Content starts
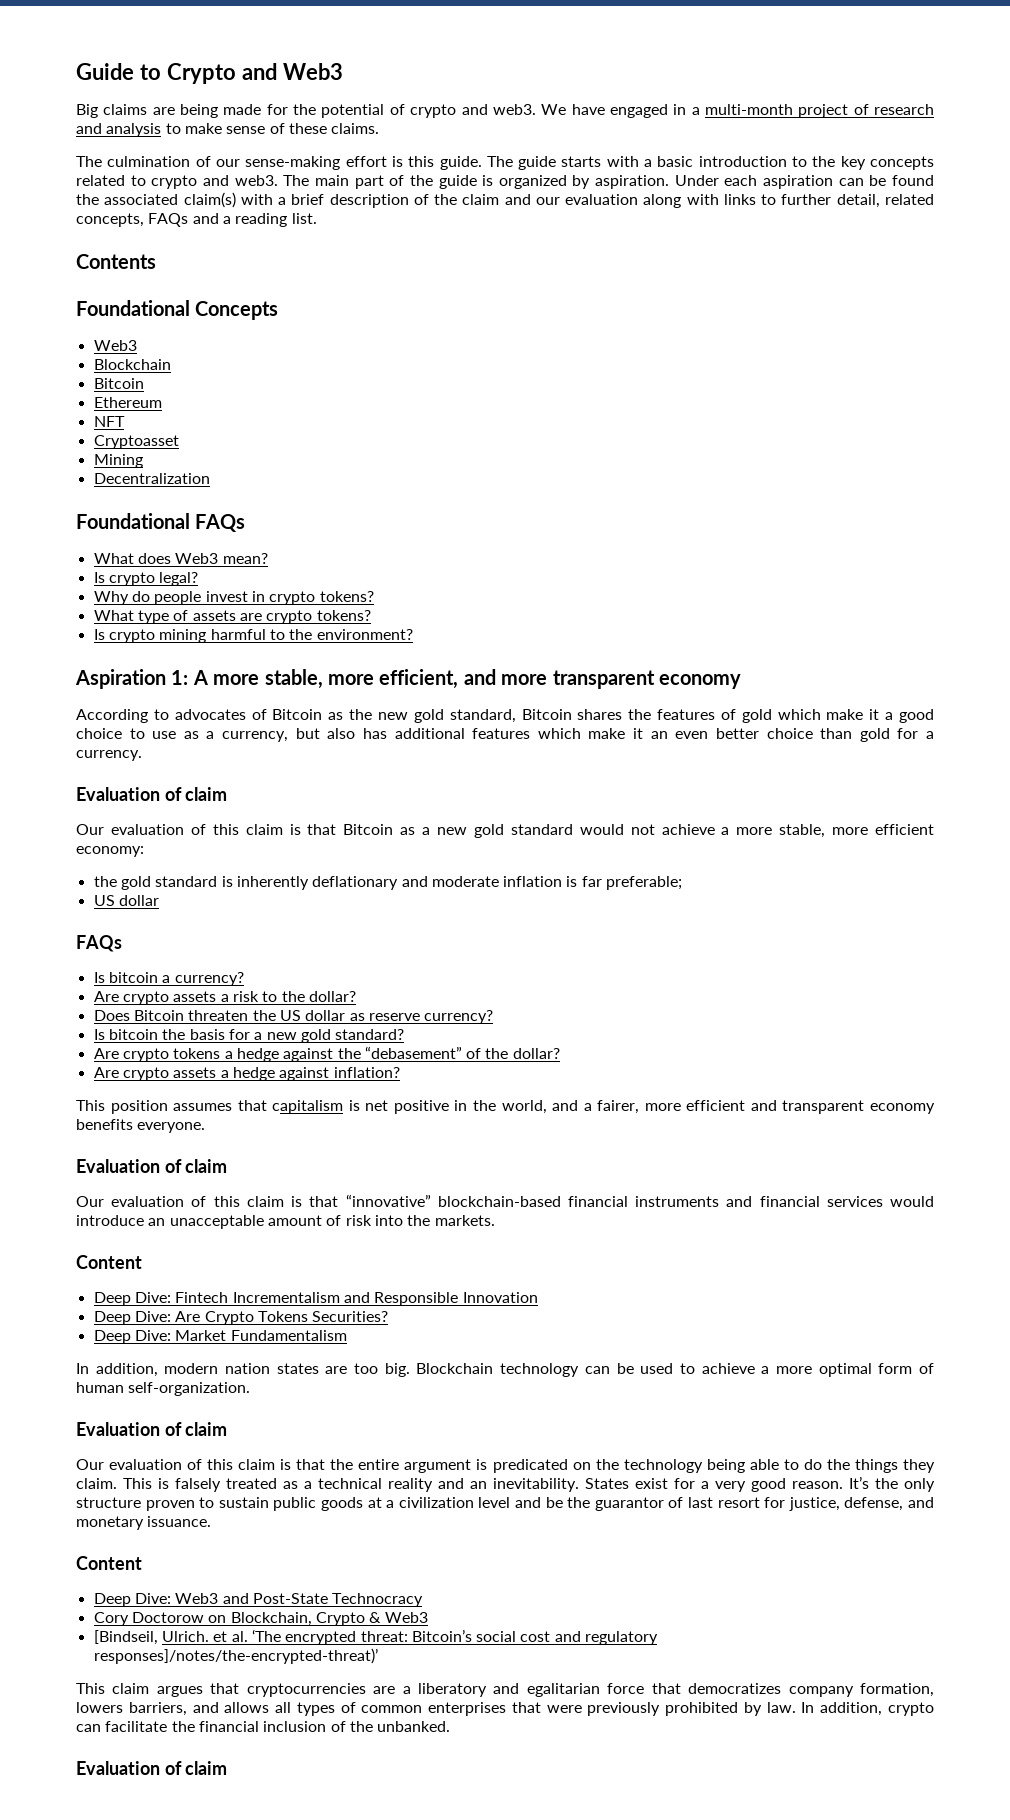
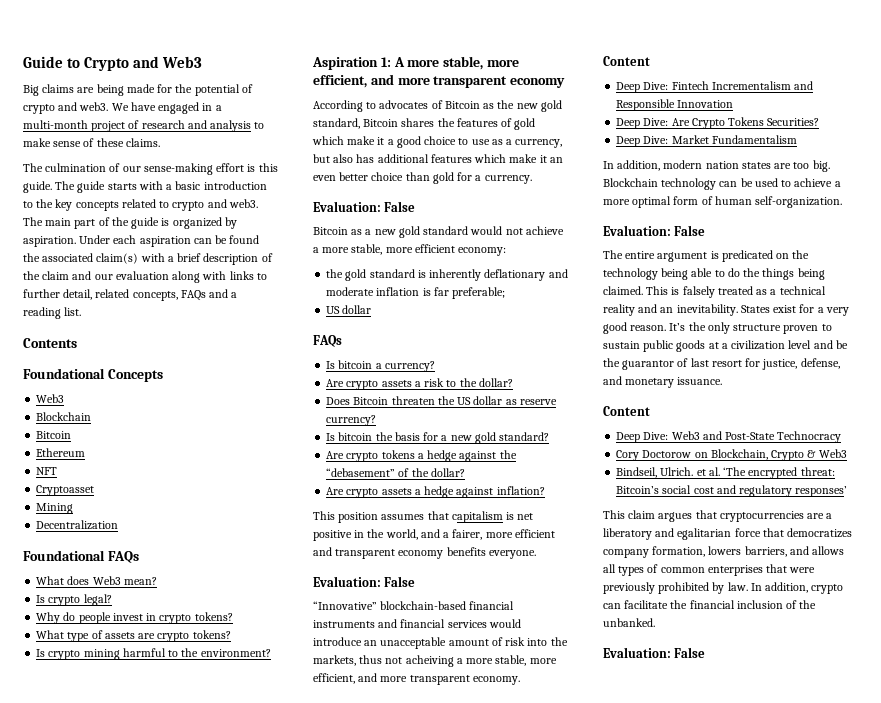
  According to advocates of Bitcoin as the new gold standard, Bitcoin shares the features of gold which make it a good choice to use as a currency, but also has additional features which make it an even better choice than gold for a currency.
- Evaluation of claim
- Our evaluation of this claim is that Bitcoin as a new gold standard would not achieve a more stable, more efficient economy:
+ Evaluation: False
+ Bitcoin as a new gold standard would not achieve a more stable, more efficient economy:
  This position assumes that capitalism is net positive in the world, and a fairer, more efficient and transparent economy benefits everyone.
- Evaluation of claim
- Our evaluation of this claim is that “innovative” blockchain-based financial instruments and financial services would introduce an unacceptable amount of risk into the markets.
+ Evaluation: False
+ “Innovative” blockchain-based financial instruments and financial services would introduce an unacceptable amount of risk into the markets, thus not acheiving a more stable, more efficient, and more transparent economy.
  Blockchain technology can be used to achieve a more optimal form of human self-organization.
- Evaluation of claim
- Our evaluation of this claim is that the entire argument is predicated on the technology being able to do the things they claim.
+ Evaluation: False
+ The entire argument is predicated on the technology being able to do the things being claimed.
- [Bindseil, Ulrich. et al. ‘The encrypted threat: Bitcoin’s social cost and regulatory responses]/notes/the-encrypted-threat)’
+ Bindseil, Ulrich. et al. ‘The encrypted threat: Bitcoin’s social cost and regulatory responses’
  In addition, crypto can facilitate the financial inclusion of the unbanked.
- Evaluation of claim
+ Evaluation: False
Content ends
Content starts
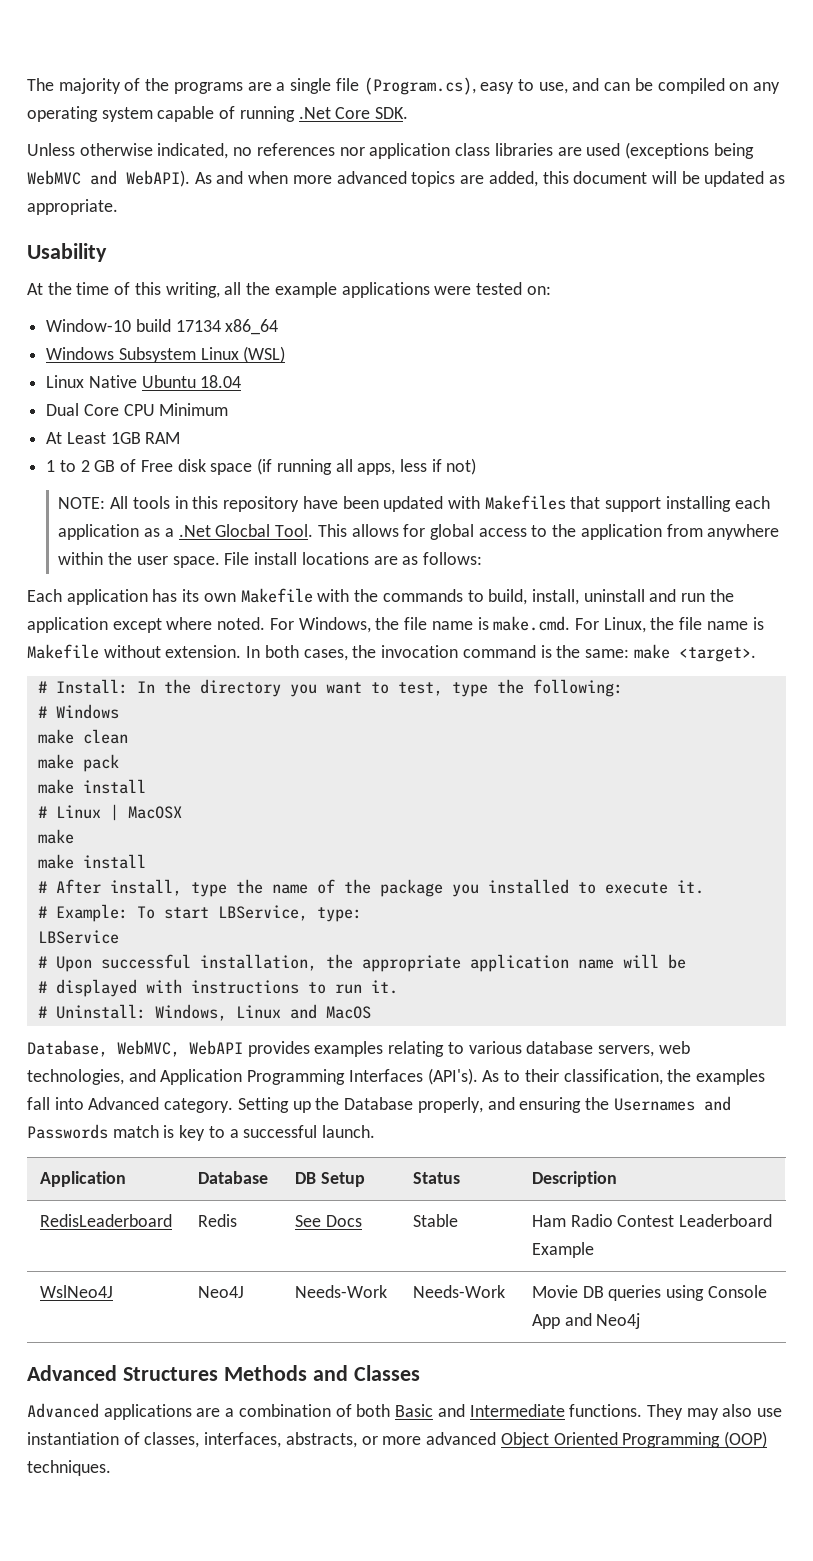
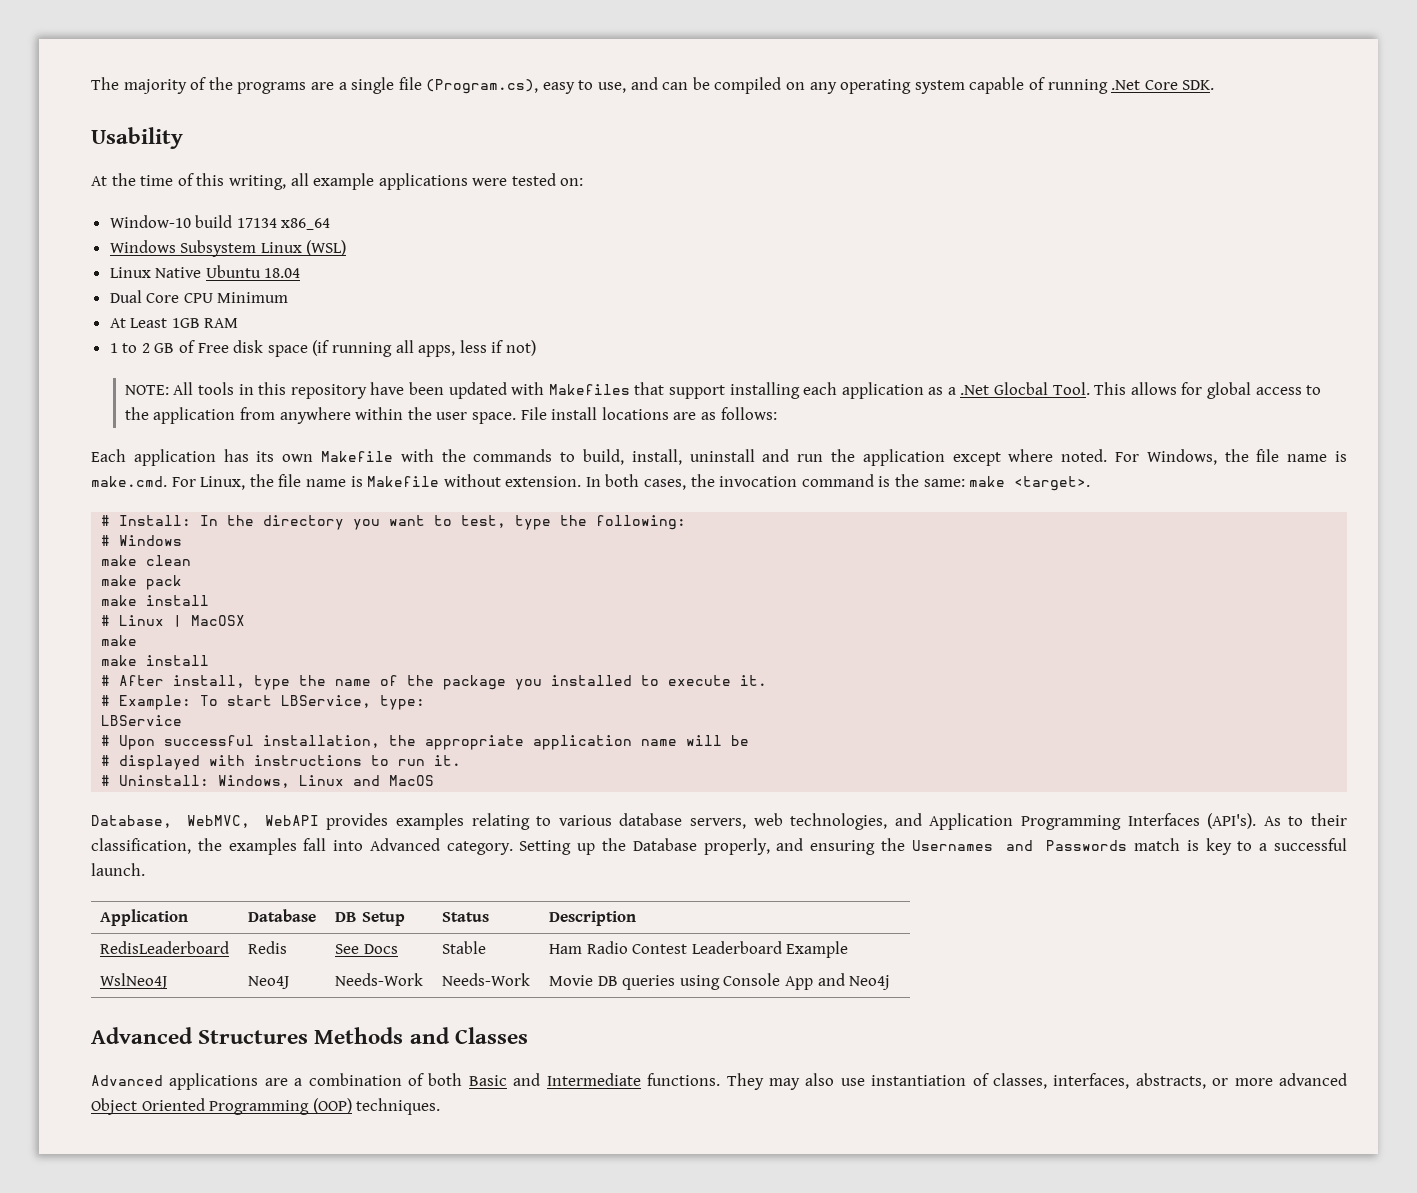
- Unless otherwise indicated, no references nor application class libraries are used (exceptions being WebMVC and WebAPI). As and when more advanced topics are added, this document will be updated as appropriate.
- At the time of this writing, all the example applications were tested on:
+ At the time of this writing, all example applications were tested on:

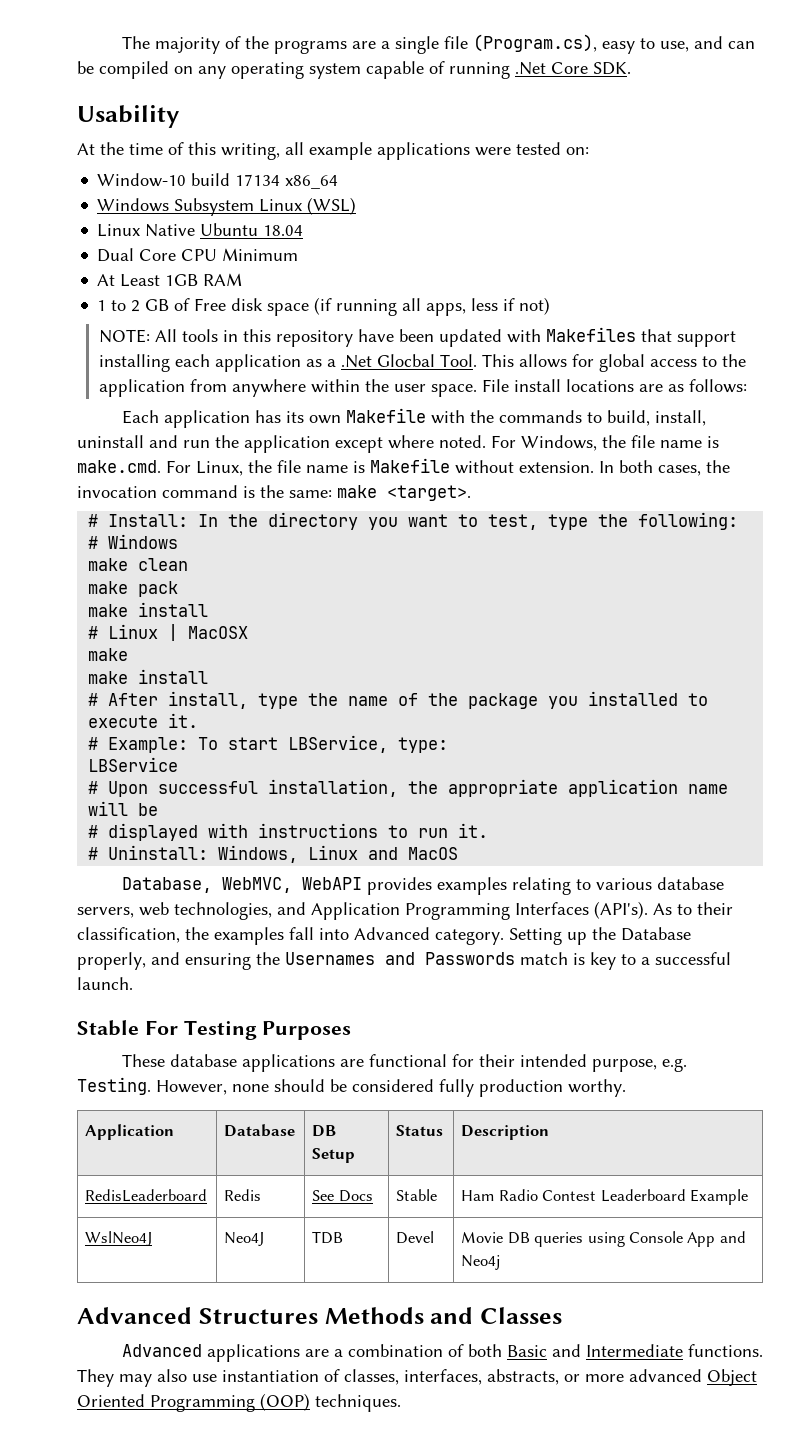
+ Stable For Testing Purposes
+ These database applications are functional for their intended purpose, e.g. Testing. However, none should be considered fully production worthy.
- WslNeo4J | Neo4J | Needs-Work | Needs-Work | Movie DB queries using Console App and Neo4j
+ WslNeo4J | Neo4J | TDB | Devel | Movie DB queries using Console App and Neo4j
Content ends
- **Description of the task**: Among the lines above, count those containing the string "things"; please give the count alone.

- **Answer section**: 2